Carte postale. Collection particulière.

Dans L'Ouest-Eclair, l’écrivain et journaliste Florian Le Roy lui adresse un ultime hommage :

« Saint-Pol-Roux, dans son superbe exil, laissa se déchaîner son génie, et, s'il s'en va, aujourd'hui, discrètement, gagner la demeure éternelle, parmi les pêcheurs qu'il aimait, comme Jésus pouvait aimer les pécheurs de Tibériade, demain on s'apercevra qu'un des plus beaux chants qu'ait pu moduler une gorge humaine s'est tu soudain. »3

La conviction de l'auteur breton ne s'est malheureusement pas concrétisée.
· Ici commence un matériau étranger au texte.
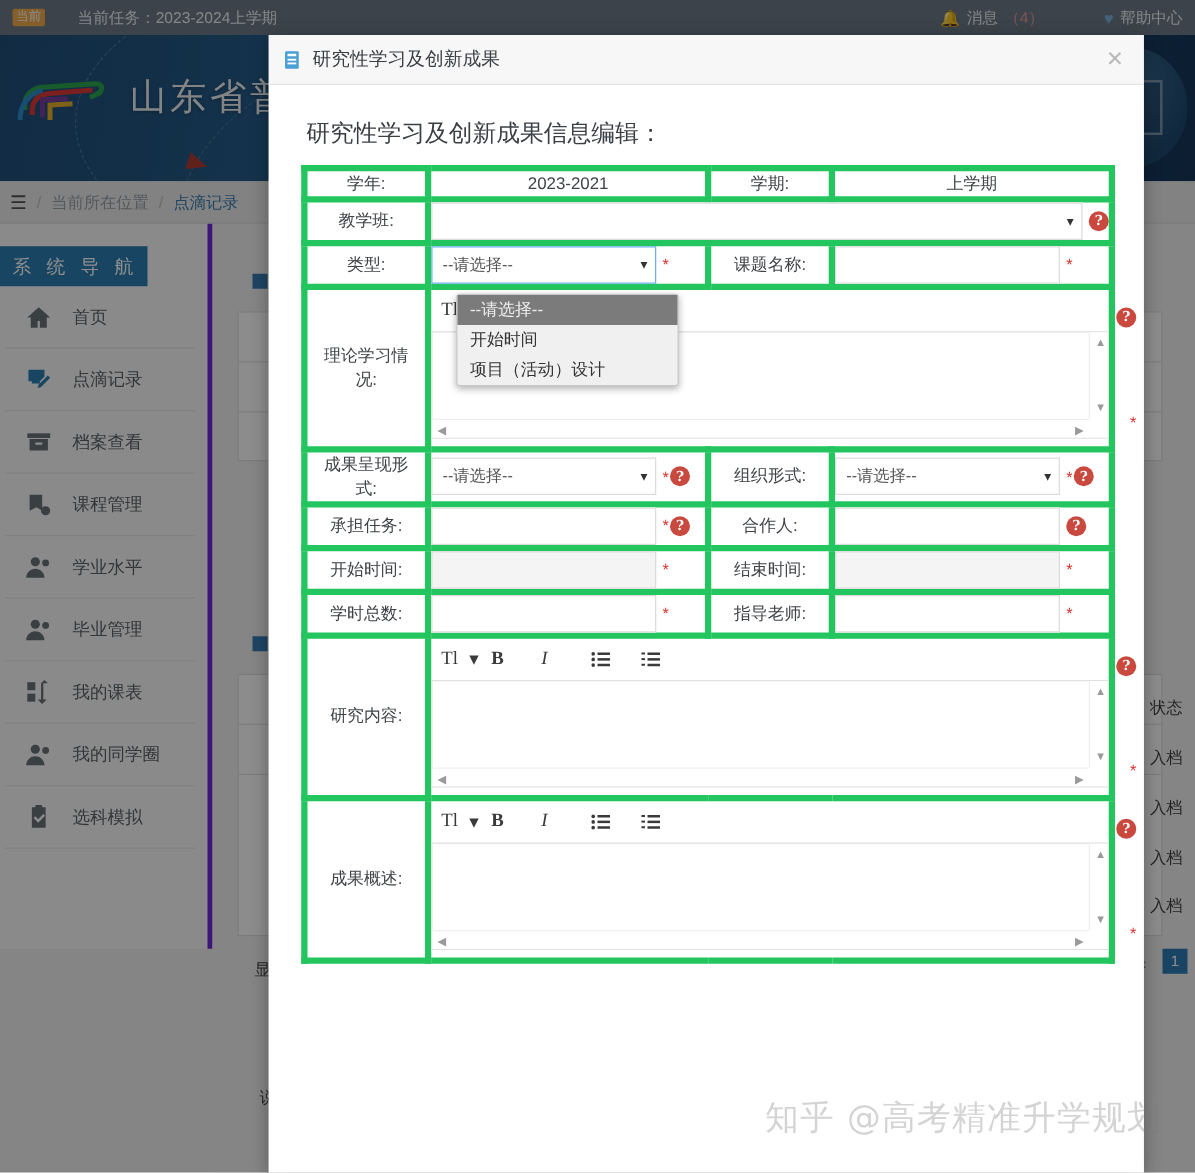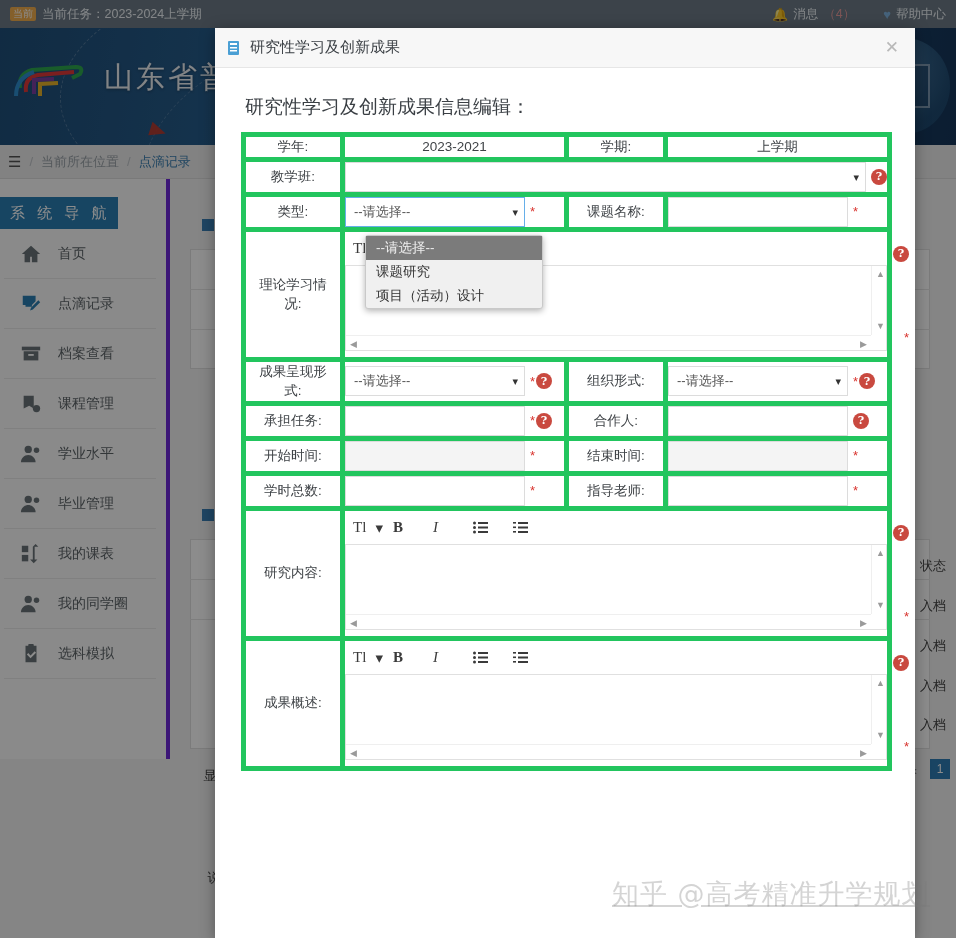--- a/index.html
+++ b/index.html
@@ -18,7 +18,7 @@
   #topbar {
     position: absolute; left: 0; top: 0; width: 956px; height: 28px;
     background: #6d7b87; color: #e8eef3; display: flex; align-items: center;
-    padding: 0 10px; font-size: 12.5px;
+    padding: 0 10px; font-size: 12.5px; gap: 20px;
   }
   #topbar .badge {
     background: #f0ad4e; color: #fff; font-size: 10px; padding: 1px 3px;

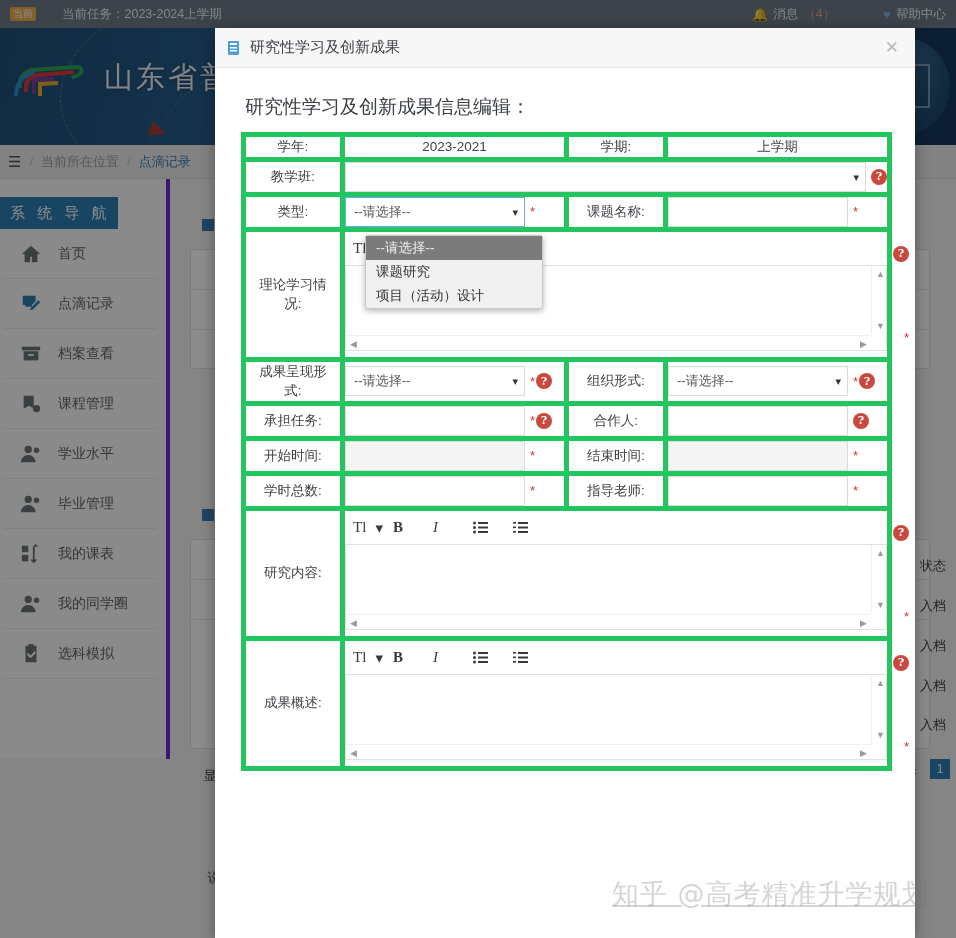--- a/index.html
+++ b/index.html
@@ -709,7 +709,7 @@
 
 <div id="dropdown-list">
   <div class="opt sel-opt">--请选择--</div>
-  <div class="opt">课题研究</div>
+  <div class="opt">开始时间</div>
   <div class="opt">项目（活动）设计</div>
 </div>
 

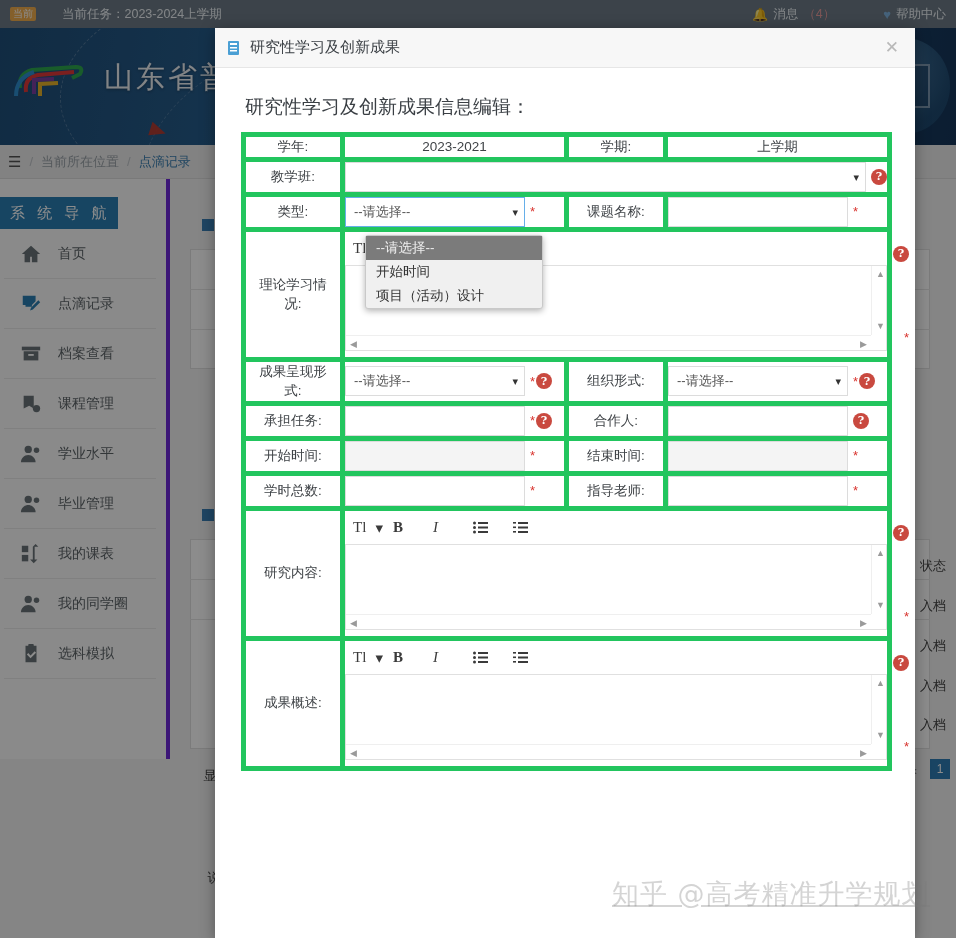--- a/index.html
+++ b/index.html
@@ -239,7 +239,6 @@
     color: rgba(120,120,120,.32); font-size: 27px; letter-spacing: 1px;
     pointer-events: none; white-space: nowrap;
     font-family: "DejaVu Sans", sans-serif;
-    text-decoration: underline;
   }
 </style>
 </head>

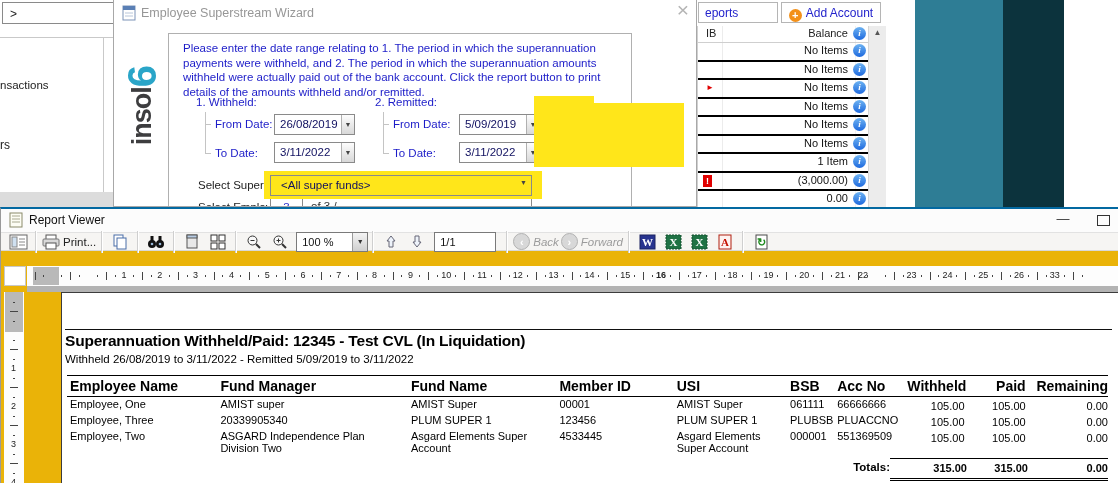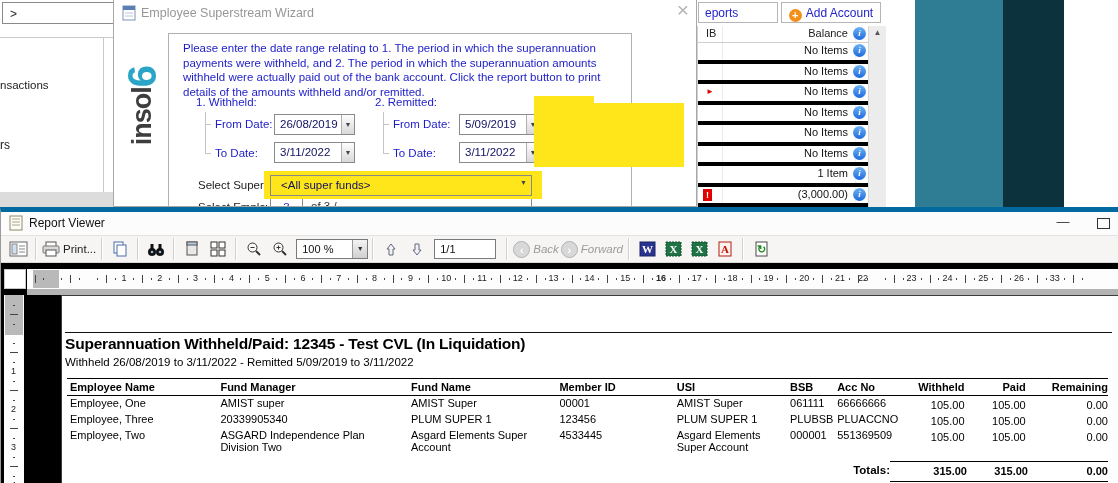--- a/index.html
+++ b/index.html
@@ -30,7 +30,7 @@
   .acct-head{position:relative;height:16px;border-bottom:1px solid #cfcfcf;}
   .acct-head .ib{position:absolute;left:8px;top:1px;font-size:11px;color:#222;}
   .acct-head .bal{position:absolute;right:38px;top:1px;font-size:11px;color:#222;}
-  .acct-row{position:relative;height:16.5px;border-bottom:4px solid #000000;}
+  .acct-row{position:relative;height:16.5px;border-bottom:2px solid #000000;}
   .acct-val{position:absolute;right:38px;top:1px;font-size:11px;color:#111;}
   .info-ico{position:absolute;right:20px;top:1px;width:13px;height:13px;border-radius:50%;background:linear-gradient(#6db3f2,#1e69de);color:#fff;font-size:9px;font-weight:bold;font-style:italic;text-align:center;line-height:13px;font-family:"Liberation Serif",serif;}
   .flag-ico{position:absolute;left:8px;top:3px;color:#e00000;font-size:8px;}

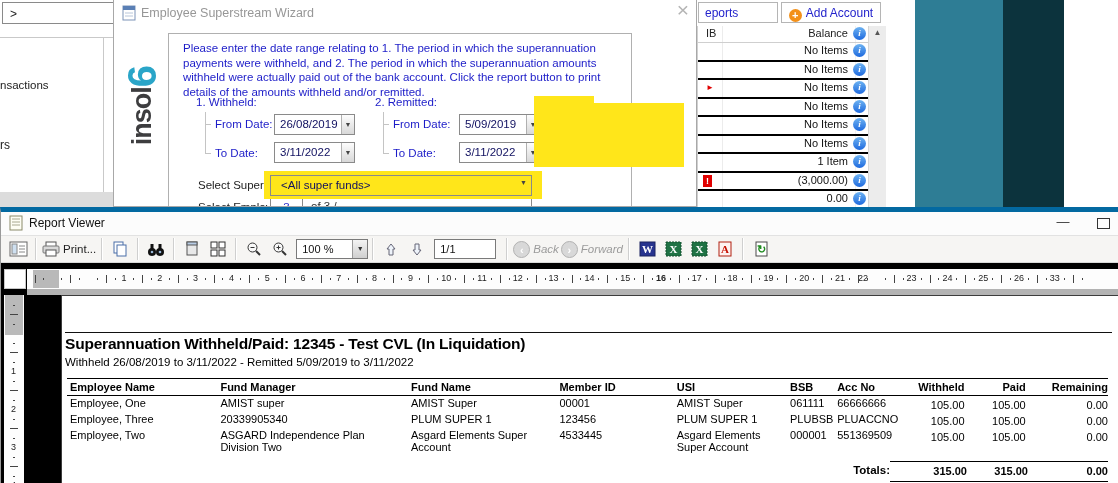--- a/index.html
+++ b/index.html
@@ -66,7 +66,7 @@
   .emp-box .of{position:absolute;left:40px;top:2px;font-size:11.5px;color:#333;}
 
   
-  .viewer{left:0;top:207px;width:1118px;height:276px;background:#000000;border-top:5px solid #0369a1;border-left:1px solid #9a9a9a;box-sizing:border-box;z-index:10;}
+  .viewer{left:0;top:207px;width:1118px;height:276px;background:#eab308;border-top:2px solid #0369a1;border-left:1px solid #9a9a9a;box-sizing:border-box;z-index:10;}
   .vw-titlebar{position:absolute;left:0;top:0;width:100%;height:23px;background:#fcfcfc;}
   .vw-title{position:absolute;left:28px;top:4px;font-size:12px;color:#111;}
   .vw-icon{position:absolute;left:8px;top:3px;}

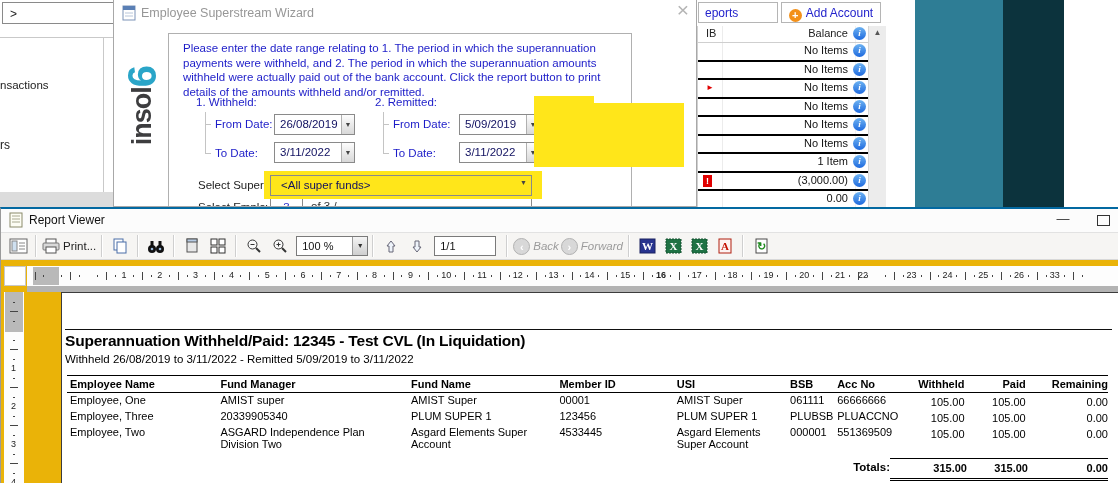--- a/index.html
+++ b/index.html
@@ -72,7 +72,7 @@
   .vw-icon{position:absolute;left:8px;top:3px;}
   .vw-min{position:absolute;left:1052px;top:2px;width:20px;height:18px;text-align:center;font-size:13px;color:#333;}
   .vw-max{position:absolute;left:1096px;top:6px;width:11px;height:9px;border:1.5px solid #333;}
-  .vw-toolbar{position:absolute;left:0;top:23px;width:100%;height:28px;background:#f6f5f3;border-top:1px solid #e2e2e2;border-bottom:1px solid #d8d8d8;box-sizing:border-box;display:flex;align-items:center;padding-left:4px;}
+  .vw-toolbar{position:absolute;left:0;top:23px;width:100%;height:19px;background:#f6f5f3;border-top:1px solid #e2e2e2;border-bottom:1px solid #d8d8d8;box-sizing:border-box;display:flex;align-items:center;padding-left:4px;}
   .tbtn{height:24px;min-width:24px;display:flex;align-items:center;justify-content:center;margin:0 1px;}
   .tsep{width:1px;height:22px;background:#cfcfcf;border-right:1px solid #fff;margin:0 4px;}
   .tlabel{font-size:11.5px;color:#222;margin-left:3px;}

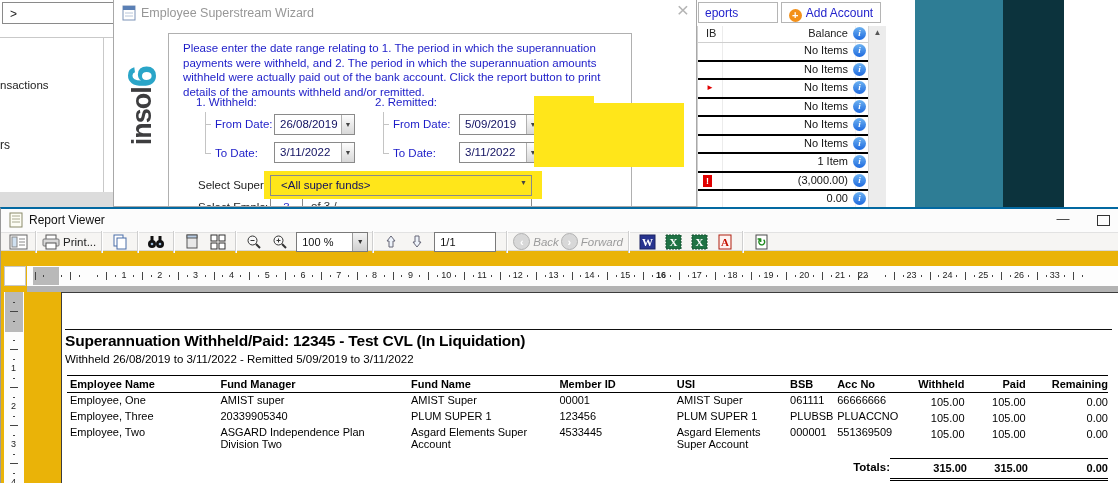--- a/index.html
+++ b/index.html
@@ -99,7 +99,7 @@
   .rpt-title{position:absolute;left:3px;top:36px;width:1047px;border-top:1px solid #111;padding-top:2px;font-size:15.5px;font-weight:bold;color:#000;letter-spacing:-0.2px;}
   .rpt-subtitle{position:absolute;left:3px;top:60px;font-size:11.5px;color:#000;}
   .rpt-table{position:absolute;left:5px;top:82px;border-collapse:collapse;table-layout:fixed;width:1041px;}
-  .rpt-table th{font-size:11px;font-weight:bold;text-align:left;border-top:1px solid #000;border-bottom:1px solid #000;padding:2px 0 2px 3px;}
+  .rpt-table th{font-size:14px;font-weight:bold;text-align:left;border-top:1px solid #000;border-bottom:1px solid #000;padding:2px 0 2px 3px;}
   .rpt-table td{font-size:11px;color:#000;vertical-align:top;padding:1px 6px 1px 3px;}
   .rpt-table th.num,.rpt-table td.num{text-align:right;padding-right:0;}
   .rpt-table td.num{padding-top:3px;}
C'est au contraire dans l’oubli qu'est tombée l’œuvre de Saint-Pol-Roux.

Yves-Marie EVANNO

 

 

1 Un colloque lui a été consacré en 2009 : LE HAN, Marie-Josette (dir.), Saint-Pol-Roux, passeur entre deux mondes, Rennes, Presses universitaires de Rennes, 2011.

2 Sur ce point, voir MABIN, Renée, « Camaret : Saint-Pol-Roux, frère des peintres (De Gauguin à Jim Sévellec) », in LE HAN, Marie-Josette, op. cit., p. 87-94.

3 « Funérailles d'automne », L'Ouest-Eclair, 22 octobre 1940, p. 3.